As you may have read in this morning’s story, “Girl Crush” by Capitol Nashville’s Little Big Town has been held back at Country radio—despite making huge strides at retail—due to a barrage of calls and emails from listeners claiming the song advanced “the Gay Agenda.”
How stupid is this? Let us count the ways.
It’s probably irrelevant that all this ginned-up listener outrage is based on a total misreading of the song, which is a clever take on jealousy. But it’s still galling that programmers simply backed off a great song out of fear of some boycott.
But wait, you say—weren’t they just respecting the wishes of their heartland, traditional-values audience?
I kinda doubt it.
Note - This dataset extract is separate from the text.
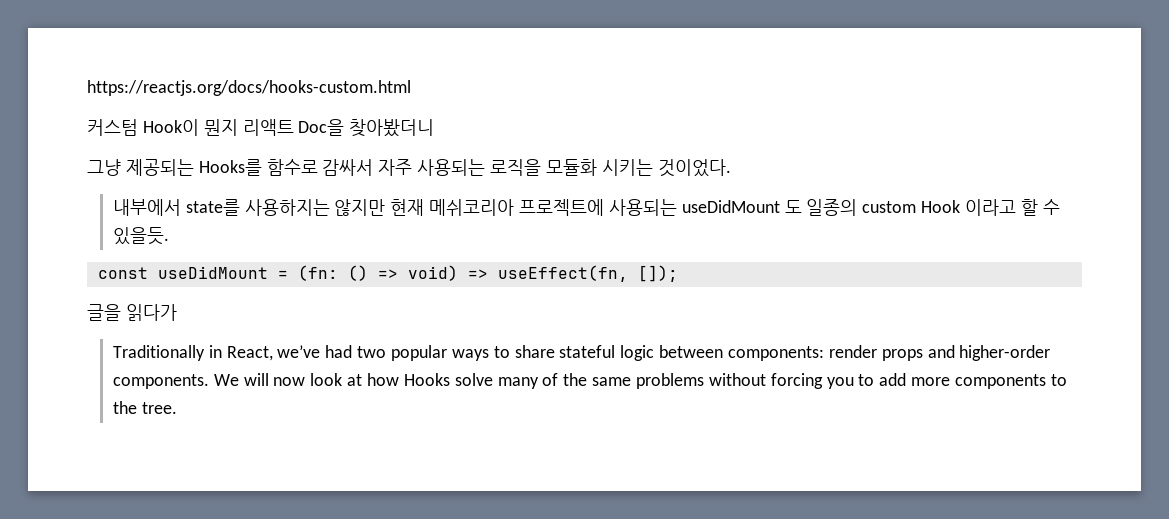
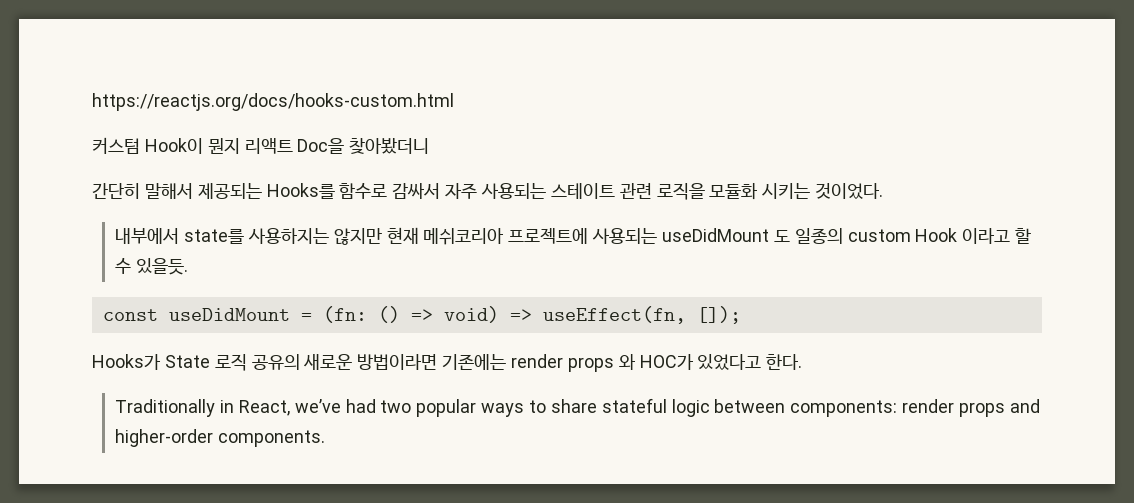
[87,159,121,176] 그냥 -> [92,183,193,199] 간단히 말해서
(486, 167) none -> [550,183,652,199] 스테이트 관련
[87,304,177,321] 글을 읽다가 -> [92,354,803,372] Hooks가 State 로직 공유의 새로운 방법이라면 기존에는 render props 와 HOC가 있었다고 한다.
[213,373,1067,389] [112,401,177,414] We will now look at how Hooks solve many of the same problems without forcing you to add more components to the tree. -> (325, 438) none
Reports about the calls suggest that some ultraconservative organization rallied its troops to contact stations and threaten to stop listening. Indeed, I suspect these callers were not a spontaneous legion of objectors but were in fact mobilized and given a script. If station personnel had kept them on the phone long enough to ask them what songs in the current rotation they did like, I rather imagine they would’ve hung up.
Look: The Country form is evolving. It’s hipper, younger, more cosmopolitan, more hedonistic and more rock ‘n’ roll. It’s hard to imagine that its most avid listeners would be rattled by a bit of lesbian subtext.
Seriously, do we really believe that these outraged types are big fans of Florida Georgia Line, Eric Church and/or Luke Bryan? Not me—those songs are all about fornication and drunkenness and vanity. I’d bet you a dollar quite a few of those pious souls listen to gospel music exclusively. But if they were regular listeners and earnestly (if erroneously) took umbrage at the song, wouldn’t their threat to stop listening to the station over one tune ring hollow?
If I’m right, then a lack of courage and curiosity on the part of radio brass enabled a bunch of busybodies who don’t even listen to contemporary Country radio to keep a great song off the air.
Of course, limiting the track’s airplay isn’t going to stop it. In fact, in addition to being the #1 Country song at iTunes, it’s the #11 single overall (the band's full-length Pain Killer is #6 on the Country album chart, ahead of most of the format's superstars) . Which means Country radio has thus far only succeeded in sacrificing its equity in a potential smash. I expect “Girl Crush” to grow—perhaps in part because of the controversy, but mainly because it’s an excellent song that does what the genre does best: Present a familiar human drama in a creative way.
We’re all for advancing that agenda.